Transition to adulthood and adult health care for patients with sickle cell disease or cystic fibrosis: Current practices and research priorities.

J Clin Transl Sci 2018 Oct;2(5):334-342

Department of Pediatrics, Northwestern University Feinberg School of Medicine, Chicago, IL, USA.

Introduction: A growing population of adults living with severe, chronic childhood-onset health conditions has created a need for specialized health care delivered by providers who have expertise both in adult medicine and in those conditions. Optimal care of these patients requires systematic approaches to healthcare transition (HCT). Guidelines for HCT exist, but gaps in care occur, and there are limited data on outcomes of HCT processes.

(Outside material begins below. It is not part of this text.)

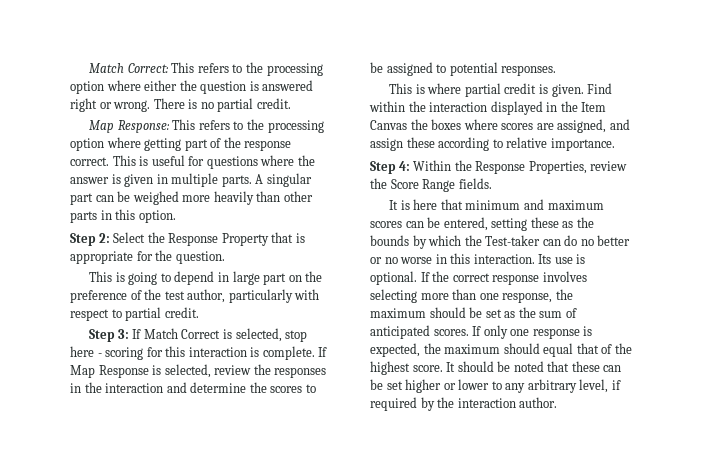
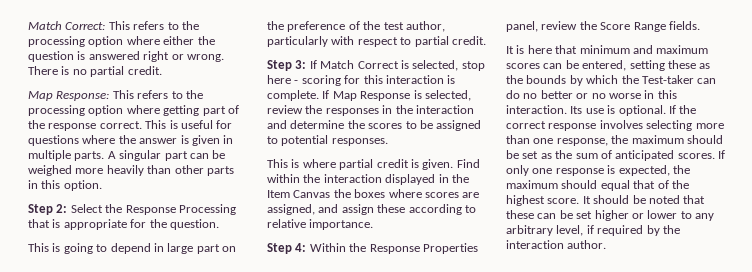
[221,233,269,246] Property -> [178,204,236,215] Processing
[528,161,587,174] Properties, -> [422,243,478,254] [506,21,538,32] Properties panel,

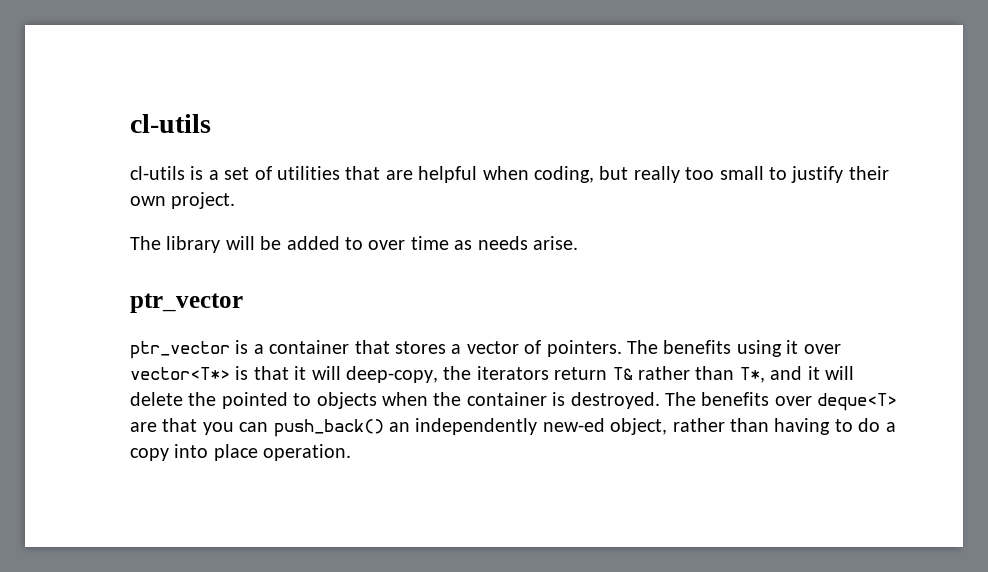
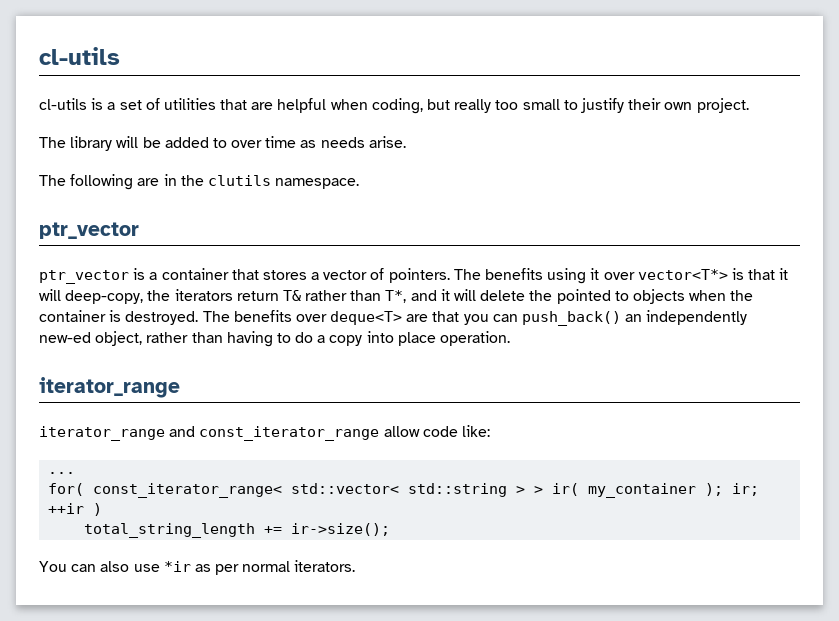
(578, 243) none -> [39,174,360,190] // The following are in the clutils namespace.
(352, 452) none -> [39,377,180,398] [39,425,490,441] [48,472,76,474] [48,483,760,498] [48,503,103,516] [84,523,391,538] [39,560,356,575] // iterator_range // iterator_range and const_iterator_range allow code like: // ... // for( const_iterator_range< std::vector< std::string > > ir( my_container ); ir; ++ir ) // total_string_length += ir->size(); // You can also use *ir as per normal iterators.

Methods: The Single Disease Workgroup of the Lifespan Domain Task Force of the National Center for Advancing Translational Sciences Clinical and Translational Science Award programs convened a group to review the current state of HCT and to identify gaps in research and practice. Using cystic fibrosis and sickle cell disease as models, key themes were developed. A literature search identified general and disease-specific articles. We summarized key findings.

Results: We identified literature characterizing patient, parent and healthcare provider perspectives, recommendations for transition care, and barriers to effective transition.

Conclusions: With increased survival of patients with severe childhood onset diseases, ongoing study of effective transition practices is essential as survival increases for severe childhood onset diseases. We propose pragmatic methods to enhance transition research to improve health and key outcomes.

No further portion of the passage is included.